Guardó unos papeles en un cajón de su mesa de trabajo, se deshizo de otros. Se divirtió recordando su conversación con el Irlandés. Él había advertido en Carmen una inestabilidad, algunos gestos, algunas ausencias. Y entonces le llegó la información, sin que siquiera la hubiera buscado, aunque ciertamente varios comisarios sabían de su interés por cualquier situación inconveniente. Supo así que sobre la actual pareja de Carmen pesaba una denuncia de malos tratos de su cónyuge anterior. Aún no podía asegurarse que la denuncia fuese a prosperar. Pero, si se enteraban, los medios no esperarían y él no quiso dejar de jugar esa baza. Convocó a Carmen, le habló de responsabilidad, del escándalo que supondría para la vicepresidenta el que alguien tan próximo estuviera implicado en un asunto de violencia de género. Carmen no estaba implicada, por supuesto; sin embargo, a todos los efectos era como si lo estuviese. Ni siquiera intentó argumentar algo, distanciarse.

—Tú puedes evitar que esto se sepa.

—Claro, haré todo lo que esté en mi mano. —Había sonreído él transmitiéndole afecto y comprensión.

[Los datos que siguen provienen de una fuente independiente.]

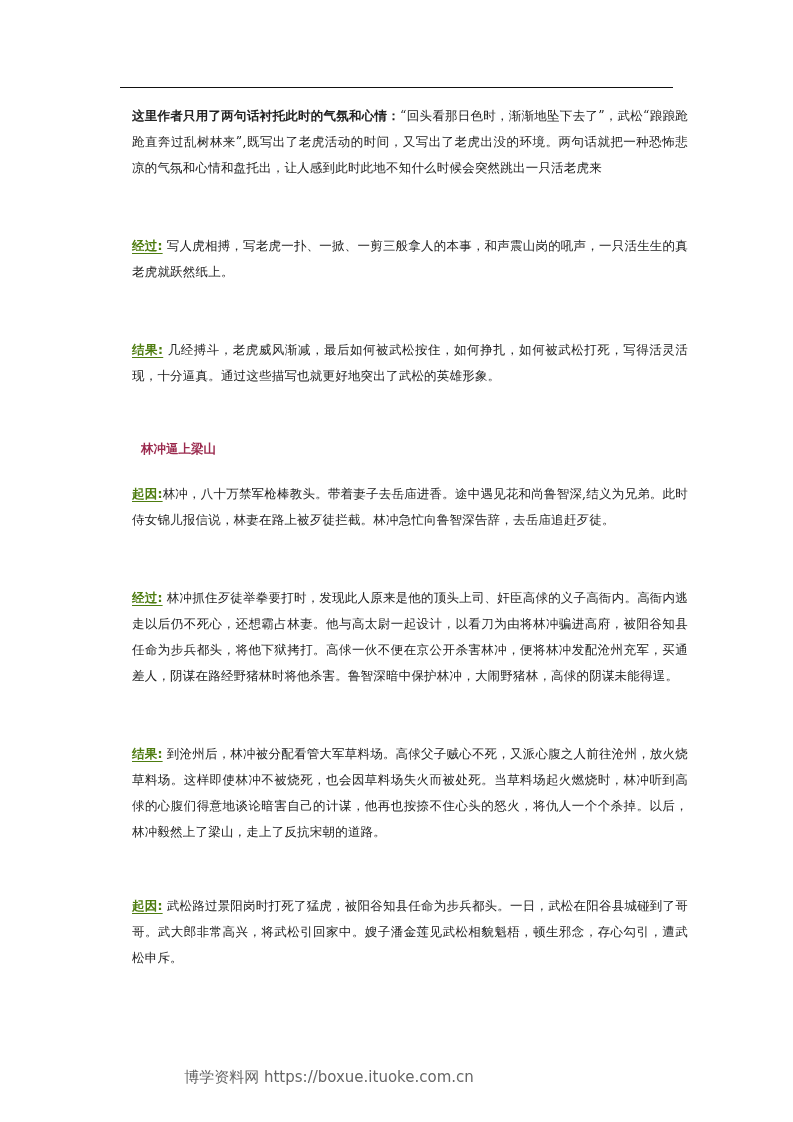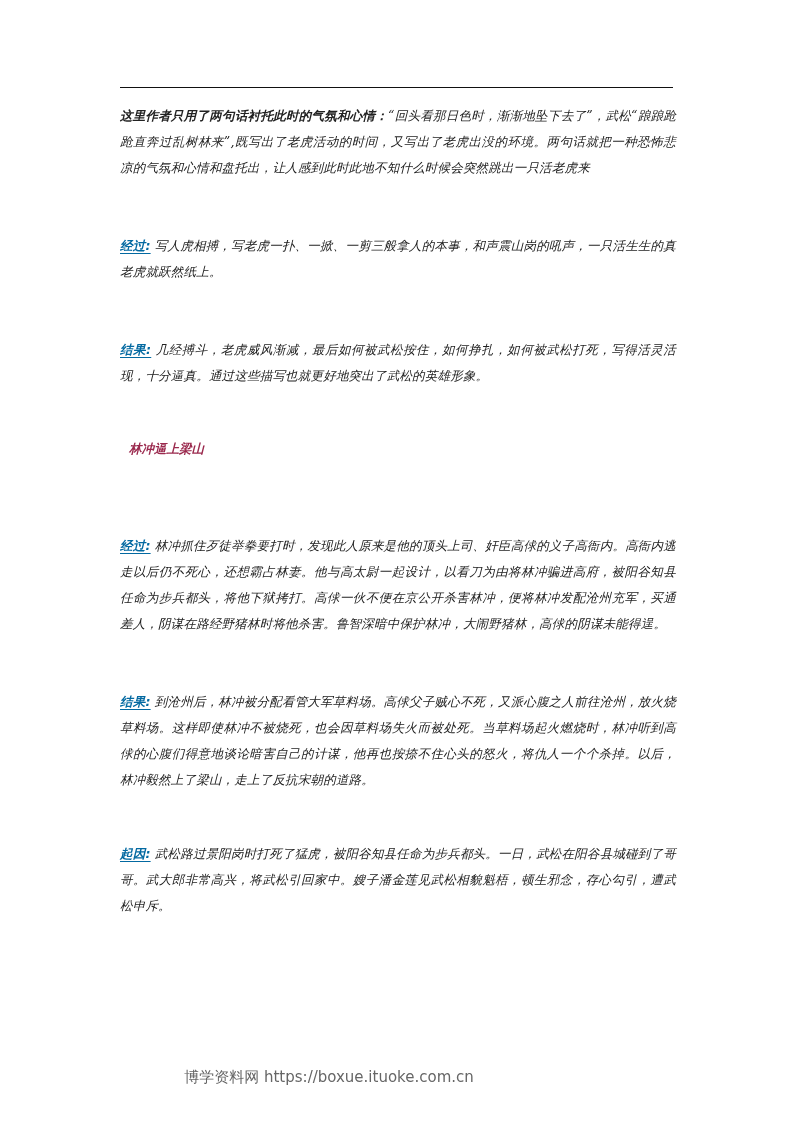--- a/index.html
+++ b/index.html
@@ -1,23 +1,23 @@
 <!DOCTYPE html>
 <html><head>
 <meta charset="utf-8">
 <style>
   html, body { margin: 0; padding: 0; background: #ffffff; }
   body { width: 793px; height: 1122px; position: relative; overflow: hidden;
          font-family: "DejaVu Serif", "Liberation Serif", serif; color: #222; }
   .rule { position: absolute; left: 120px; top: 87px; width: 553px; height: 0;
           border-top: 1.2px solid #111; }
-  .content { position: absolute; left: 120px; top: 103px; width: 556px; font-style: italic; }
+  .content { position: absolute; left: 132px; top: 103px; width: 556px; }
   .para { font-size: 12.5px; line-height: 26px; margin: 0; text-align: justify; letter-spacing: 0.2px; }
   .bold-lead { font-weight: bold; font-family: "DejaVu Sans", sans-serif; }
-  .label { color: #0369a1; font-weight: bold; text-decoration: underline; text-underline-offset: 3px;
+  .label { color: #4d7c0f; font-weight: bold; text-decoration: underline; text-underline-offset: 3px;
            font-family: "DejaVu Sans", sans-serif; }
   .heading { color: #9b2a4e; font-weight: bold; font-size: 12.5px; line-height: 26px; margin: 9px;
              font-family: "DejaVu Sans", sans-serif; }
   .gap-lg { height: 52px; }
   .gap-md { height: 38px; }
   .gap-sm { height: 10px; }
   .footer { position: absolute; top: 1068px; left: 0; width: 658px; text-align: center;
             font-family: "DejaVu Sans", sans-serif; font-size: 15px; color: #666; }
 </style>
 </head>
@@ -36,20 +36,23 @@
   </p>
 
   <div class="gap-lg"></div>
   <p class="para">
     <span class="label">结果:</span> <span>几经搏斗，老虎威风渐减，最后如何被武松按住，如何挣扎，如何被武松打死，写得活灵活现，十分逼真。通过这些描写也就更好地突出了武松的英雄形象。</span>
   </p>
 
   <div class="gap-md"></div>
   <p class="heading">林冲逼上梁山</p>
   <div class="gap-sm"></div>
+  <p class="para">
+    <span class="label">起因:</span><span>林冲，八十万禁军枪棒教头。带着妻子去岳庙进香。途中遇见花和尚鲁智深,结义为兄弟。此时侍女锦儿报信说，林妻在路上被歹徒拦截。林冲急忙向鲁智深告辞，去岳庙追赶歹徒。</span>
+  </p>
 
   <div class="gap-lg"></div>
   <p class="para">
     <span class="label">经过:</span> <span>林冲抓住歹徒举拳要打时，发现此人原来是他的顶头上司、奸臣高俅的义子高衙内。高衙内逃走以后仍不死心，还想霸占林妻。他与高太尉一起设计，以看刀为由将林冲骗进高府，被阳谷知县任命为步兵都头，将他下狱拷打。高俅一伙不便在京公开杀害林冲，便将林冲发配沧州充军，买通差人，阴谋在路经野猪林时将他杀害。鲁智深暗中保护林冲，大闹野猪林，高俅的阴谋未能得逞。</span>
   </p>
 
   <div class="gap-lg"></div>
   <p class="para">
     <span class="label">结果:</span> <span>到沧州后，林冲被分配看管大军草料场。高俅父子贼心不死，又派心腹之人前往沧州，放火烧草料场。这样即使林冲不被烧死，也会因草料场失火而被处死。当草料场起火燃烧时，林冲听到高俅的心腹们得意地谈论暗害自己的计谋，他再也按捺不住心头的怒火，将仇人一个个杀掉。以后，林冲毅然上了梁山，走上了反抗宋朝的道路。</span>
   </p>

Carmen era inteligente y no se fue en ese momento. Él tampoco la hizo esperar. Le pidió que se encargase de la filtración y que mantuviera a Julia completamente al margen. La jugada era perfecta: si la filtración salía de vicepresidencia, el sector del grupo de comunicación interesado en que la operación fracasara ganaría tiempo sin atraer miradas. Por supuesto, él se guardaba todas las cartas y el derecho a rentabilizar ese favor más adelante. Además, ya por su cuenta, utilizaría la maniobra para crear desconcierto y preocupación en Julia, necesitaba debilitarla más; aunque desde distintos sectores estuvieran cavando su tumba, Julia era fuerte.

Carmen había hecho el trabajo con limpieza y él la había correspondido ocupándose de que la denuncia se quedara estancada. Estancado, sin embargo, era distinto de archivado, Carmen lo sabía. En el agua estancada habitan criaturas que inspiran lástima pero también temor. Siempre he pensado que yo era Roma, Julia. Roma la que paga traidores para tenerlos en su mano y para desprenderse de ellos sin un gesto. Pero a veces me siento viejo, entonces pienso que quizá soy solo una criatura de los pantanos, un escorpión de agua, pequeño y oscuro. Y si yo fuera Roma, Julia, tú serías Numancia, cercada por fosos y empalizadas que he mandado construir.